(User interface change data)
* * * * * * *

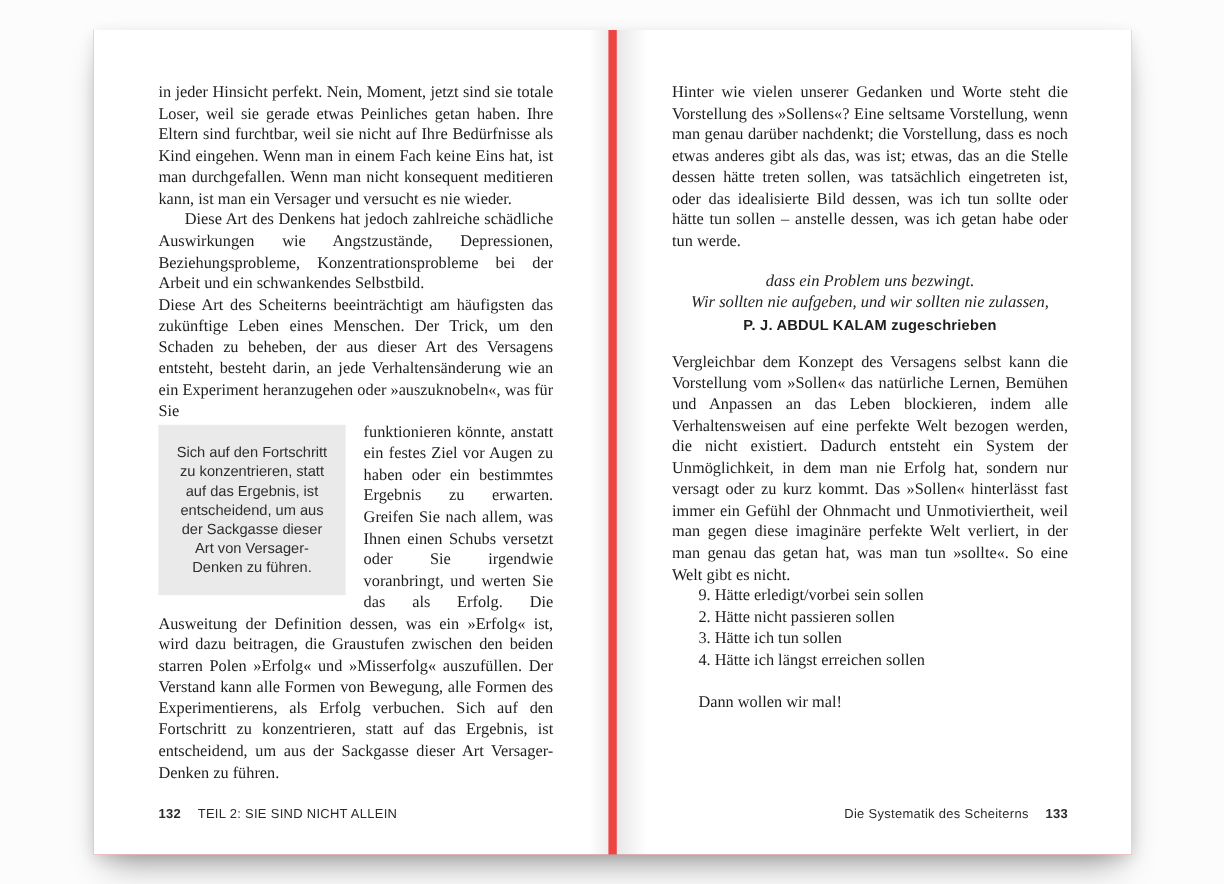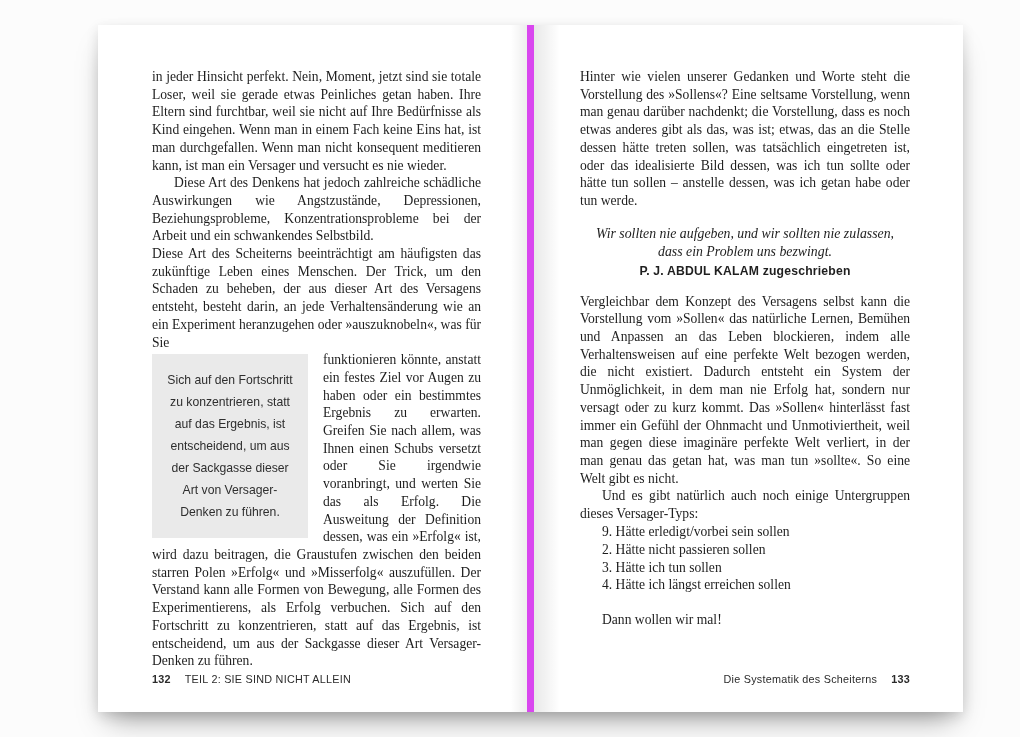--- a/index.html
+++ b/index.html
@@ -14,9 +14,8 @@
     position: absolute; left: 78px; top: 25px;
     width: 865px; height: 687px;
     display: flex;
-    background: #d946ef;
+    background: #ef4444;
     box-shadow: 0 16px 28px -10px rgba(0,0,0,0.38), 0 4px 12px rgba(0,0,0,0.12);
-    margin-left: 20px;
   }
   .page {
     position: relative;

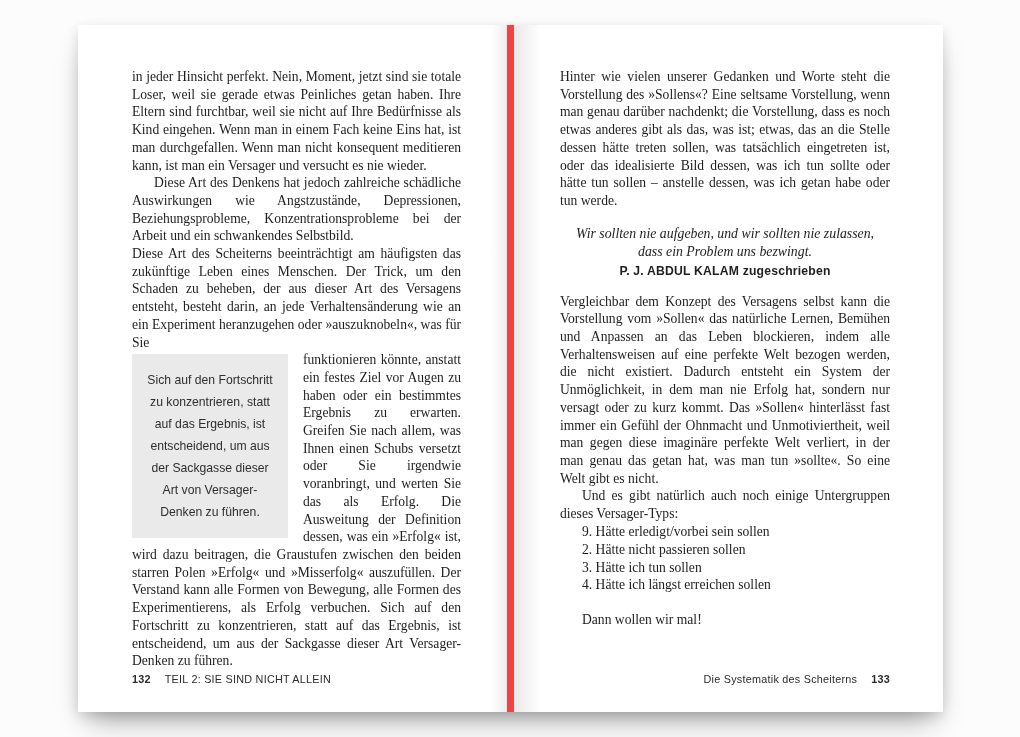--- a/index.html
+++ b/index.html
@@ -141,8 +141,8 @@
   <div class="page page-right">
     <p class="body">Hinter wie vielen unserer Gedanken und Worte steht die Vorstellung des »Sollens«? Eine seltsame Vorstellung, wenn man genau darüber nachdenkt; die Vorstellung, dass es noch etwas anderes gibt als das, was ist; etwas, das an die Stelle dessen hätte treten sollen, was tatsächlich eingetreten ist, oder das idealisierte Bild dessen, was ich tun sollte oder hätte tun sollen – anstelle dessen, was ich getan habe oder tun werde.</p>
     <div class="quote-block">
+      <span class="quote-line">dass ein Problem uns bezwingt.</span>
       <span class="quote-line">Wir sollten nie aufgeben, und wir sollten nie zulassen,</span>
-      <span class="quote-line">dass ein Problem uns bezwingt.</span>
       <span class="attribution">P. J. ABDUL KALAM zugeschrieben</span>
     </div>
     <p class="body">Vergleichbar dem Konzept des Versagens selbst kann die Vorstellung vom »Sollen« das natürliche Lernen, Bemühen und Anpassen an das Leben blockieren, indem alle Verhaltensweisen auf eine perfekte Welt bezogen werden, die nicht existiert. Dadurch entsteht ein System der Unmöglichkeit, in dem man nie Erfolg hat, sondern nur versagt oder zu kurz kommt. Das »Sollen« hinterlässt fast immer ein Gefühl der Ohnmacht und Unmotiviertheit, weil man gegen diese imaginäre perfekte Welt verliert, in der man genau das getan hat, was man tun »sollte«. So eine Welt gibt es nicht.</p>

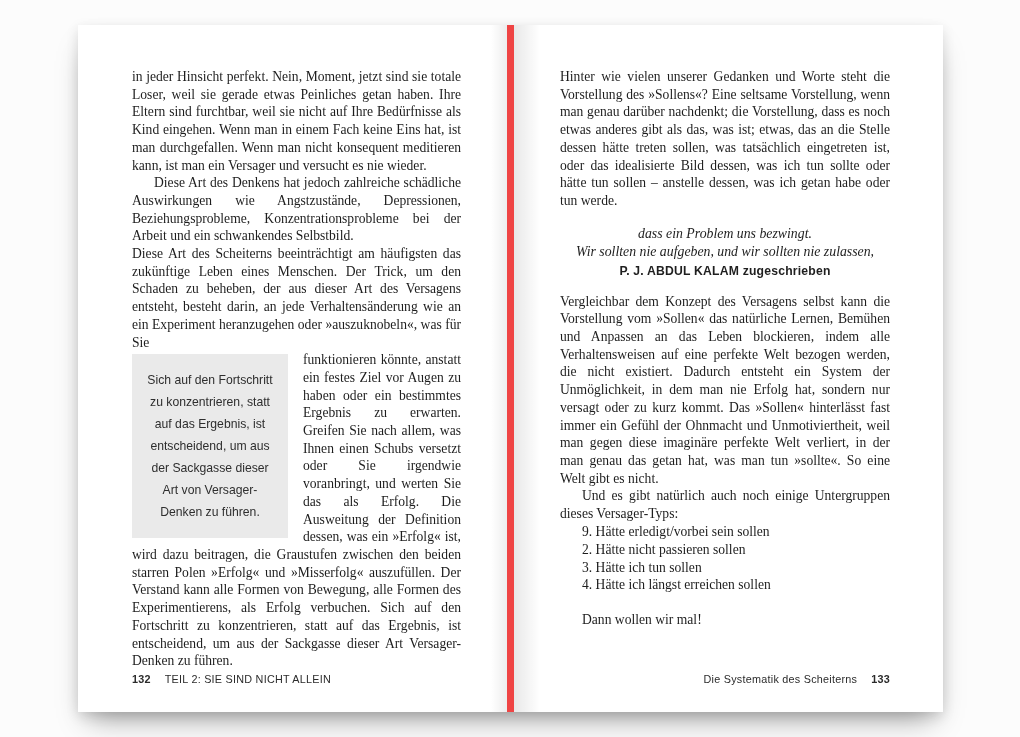--- a/index.html
+++ b/index.html
@@ -66,7 +66,7 @@
     background: #eaeaea;
     font-family: "Liberation Sans", sans-serif;
     font-size: 12.2px;
-    line-height: 22px;
+    line-height: 16px;
     color: #2e2e2e;
     text-align: center;
   }

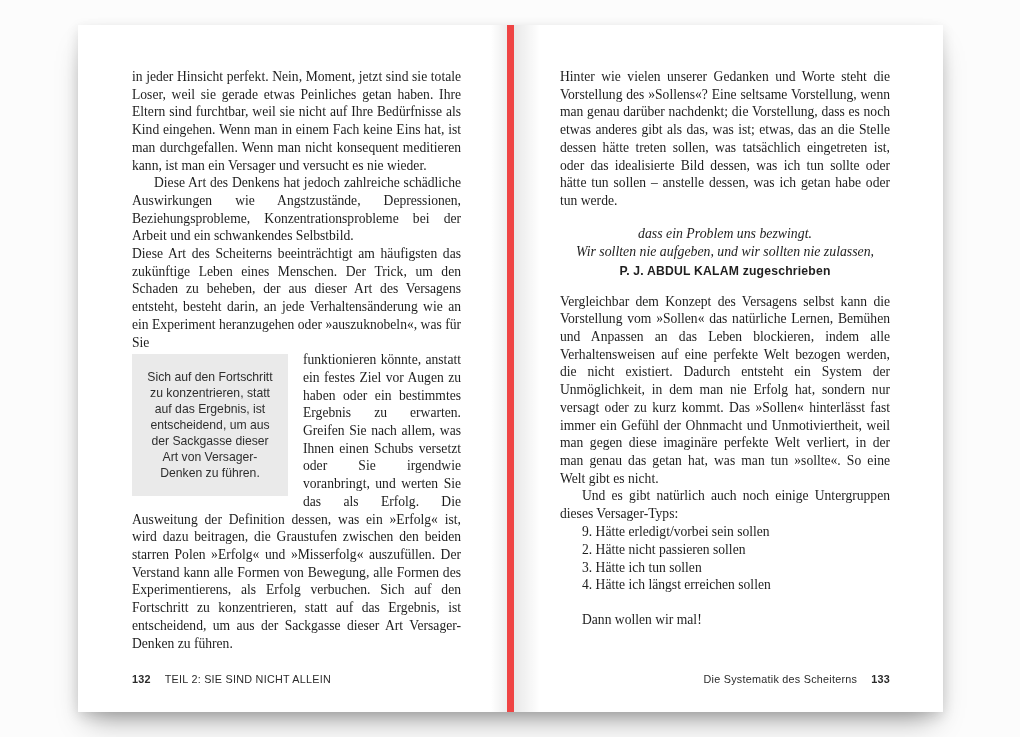--- a/index.html
+++ b/index.html
@@ -146,7 +146,6 @@
       <span class="attribution">P. J. ABDUL KALAM zugeschrieben</span>
     </div>
     <p class="body">Vergleichbar dem Konzept des Versagens selbst kann die Vorstellung vom »Sollen« das natürliche Lernen, Bemühen und Anpassen an das Leben blockieren, indem alle Verhaltensweisen auf eine perfekte Welt bezogen werden, die nicht existiert. Dadurch entsteht ein System der Unmöglichkeit, in dem man nie Erfolg hat, sondern nur versagt oder zu kurz kommt. Das »Sollen« hinterlässt fast immer ein Gefühl der Ohnmacht und Unmotiviertheit, weil man gegen diese imaginäre perfekte Welt verliert, in der man genau das getan hat, was man tun »sollte«. So eine Welt gibt es nicht.</p>
-    <p class="body indent">Und es gibt natürlich auch noch einige Untergruppen dieses Versager-Typs:</p>
     <div class="numbered-list">
       <div class="list-item">9. Hätte erledigt/vorbei sein sollen</div>
       <div class="list-item">2. Hätte nicht passieren sollen</div>

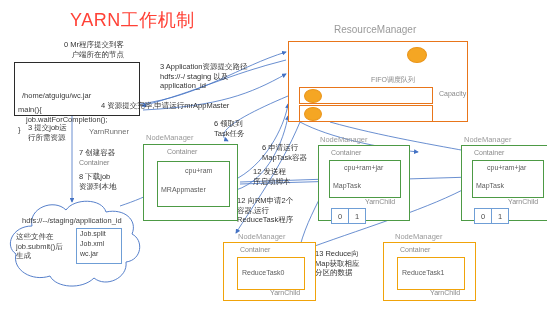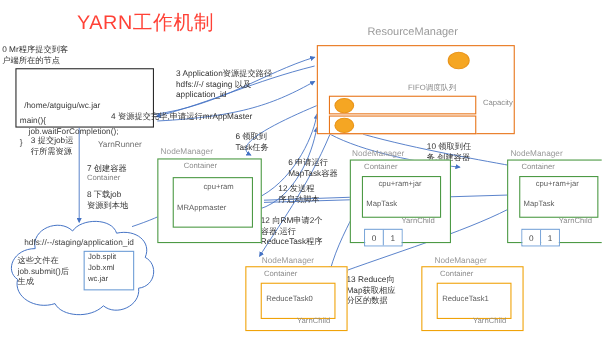--- a/index.html
+++ b/index.html
@@ -121,7 +121,7 @@
 
   <div class="abs" id="title">YARN工作机制</div>
 
-  <div class="abs txt txt-dark" style="left:2px;top:40px;width:110px;">0 Mr程序提交到客
+  <div class="abs txt txt-dark" style="left:14px;top:40px;width:110px;text-align:right;">0 Mr程序提交到客
 户端所在的节点</div>
 
   <div class="abs" id="client-box">

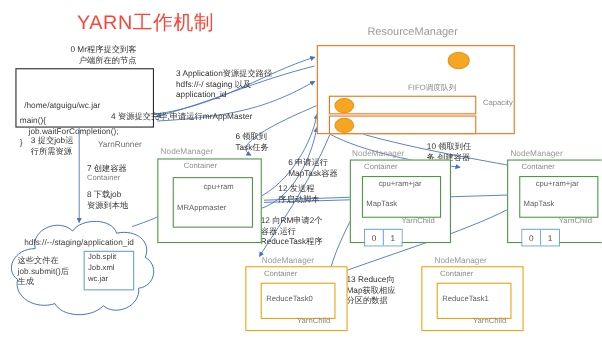--- a/index.html
+++ b/index.html
@@ -147,8 +147,6 @@
 资源到本地</div>
   <div class="abs txt txt-dark" style="left:262px;top:143px;">6 申请运行
 MapTask容器</div>
-  <div class="abs txt txt-dark" style="left:388px;top:128px;">10 领取到任
-务,创建容器</div>
   <div class="abs txt txt-dark" style="left:253px;top:167px;">12 发送程
 序启动脚本</div>
   <div class="abs txt txt-dark" style="left:237px;top:196px;">12 向RM申请2个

* * * * * * *

## TASK
Please print every record exactly as written, without the pictures.

## RESULT
--- a/index.html
+++ b/index.html
@@ -14,9 +14,8 @@
     position: absolute; left: 78px; top: 25px;
     width: 865px; height: 687px;
     display: flex;
-    background: #d946ef;
+    background: #ef4444;
     box-shadow: 0 16px 28px -10px rgba(0,0,0,0.38), 0 4px 12px rgba(0,0,0,0.12);
-    margin-left: 20px;
   }
   .page {
     position: relative;

--- a/index.html
+++ b/index.html
@@ -141,8 +141,8 @@
   <div class="page page-right">
     <p class="body">Hinter wie vielen unserer Gedanken und Worte steht die Vorstellung des »Sollens«? Eine seltsame Vorstellung, wenn man genau darüber nachdenkt; die Vorstellung, dass es noch etwas anderes gibt als das, was ist; etwas, das an die Stelle dessen hätte treten sollen, was tatsächlich eingetreten ist, oder das idealisierte Bild dessen, was ich tun sollte oder hätte tun sollen – anstelle dessen, was ich getan habe oder tun werde.</p>
     <div class="quote-block">
+      <span class="quote-line">dass ein Problem uns bezwingt.</span>
       <span class="quote-line">Wir sollten nie aufgeben, und wir sollten nie zulassen,</span>
-      <span class="quote-line">dass ein Problem uns bezwingt.</span>
       <span class="attribution">P. J. ABDUL KALAM zugeschrieben</span>
     </div>
     <p class="body">Vergleichbar dem Konzept des Versagens selbst kann die Vorstellung vom »Sollen« das natürliche Lernen, Bemühen und Anpassen an das Leben blockieren, indem alle Verhaltensweisen auf eine perfekte Welt bezogen werden, die nicht existiert. Dadurch entsteht ein System der Unmöglichkeit, in dem man nie Erfolg hat, sondern nur versagt oder zu kurz kommt. Das »Sollen« hinterlässt fast immer ein Gefühl der Ohnmacht und Unmotiviertheit, weil man gegen diese imaginäre perfekte Welt verliert, in der man genau das getan hat, was man tun »sollte«. So eine Welt gibt es nicht.</p>

--- a/index.html
+++ b/index.html
@@ -66,7 +66,7 @@
     background: #eaeaea;
     font-family: "Liberation Sans", sans-serif;
     font-size: 12.2px;
-    line-height: 22px;
+    line-height: 16px;
     color: #2e2e2e;
     text-align: center;
   }

--- a/index.html
+++ b/index.html
@@ -146,7 +146,6 @@
       <span class="attribution">P. J. ABDUL KALAM zugeschrieben</span>
     </div>
     <p class="body">Vergleichbar dem Konzept des Versagens selbst kann die Vorstellung vom »Sollen« das natürliche Lernen, Bemühen und Anpassen an das Leben blockieren, indem alle Verhaltensweisen auf eine perfekte Welt bezogen werden, die nicht existiert. Dadurch entsteht ein System der Unmöglichkeit, in dem man nie Erfolg hat, sondern nur versagt oder zu kurz kommt. Das »Sollen« hinterlässt fast immer ein Gefühl der Ohnmacht und Unmotiviertheit, weil man gegen diese imaginäre perfekte Welt verliert, in der man genau das getan hat, was man tun »sollte«. So eine Welt gibt es nicht.</p>
-    <p class="body indent">Und es gibt natürlich auch noch einige Untergruppen dieses Versager-Typs:</p>
     <div class="numbered-list">
       <div class="list-item">9. Hätte erledigt/vorbei sein sollen</div>
       <div class="list-item">2. Hätte nicht passieren sollen</div>

--- a/index.html
+++ b/index.html
@@ -121,7 +121,7 @@
 
   <div class="abs" id="title">YARN工作机制</div>
 
-  <div class="abs txt txt-dark" style="left:2px;top:40px;width:110px;">0 Mr程序提交到客
+  <div class="abs txt txt-dark" style="left:14px;top:40px;width:110px;text-align:right;">0 Mr程序提交到客
 户端所在的节点</div>
 
   <div class="abs" id="client-box">

--- a/index.html
+++ b/index.html
@@ -147,8 +147,6 @@
 资源到本地</div>
   <div class="abs txt txt-dark" style="left:262px;top:143px;">6 申请运行
 MapTask容器</div>
-  <div class="abs txt txt-dark" style="left:388px;top:128px;">10 领取到任
-务,创建容器</div>
   <div class="abs txt txt-dark" style="left:253px;top:167px;">12 发送程
 序启动脚本</div>
   <div class="abs txt txt-dark" style="left:237px;top:196px;">12 向RM申请2个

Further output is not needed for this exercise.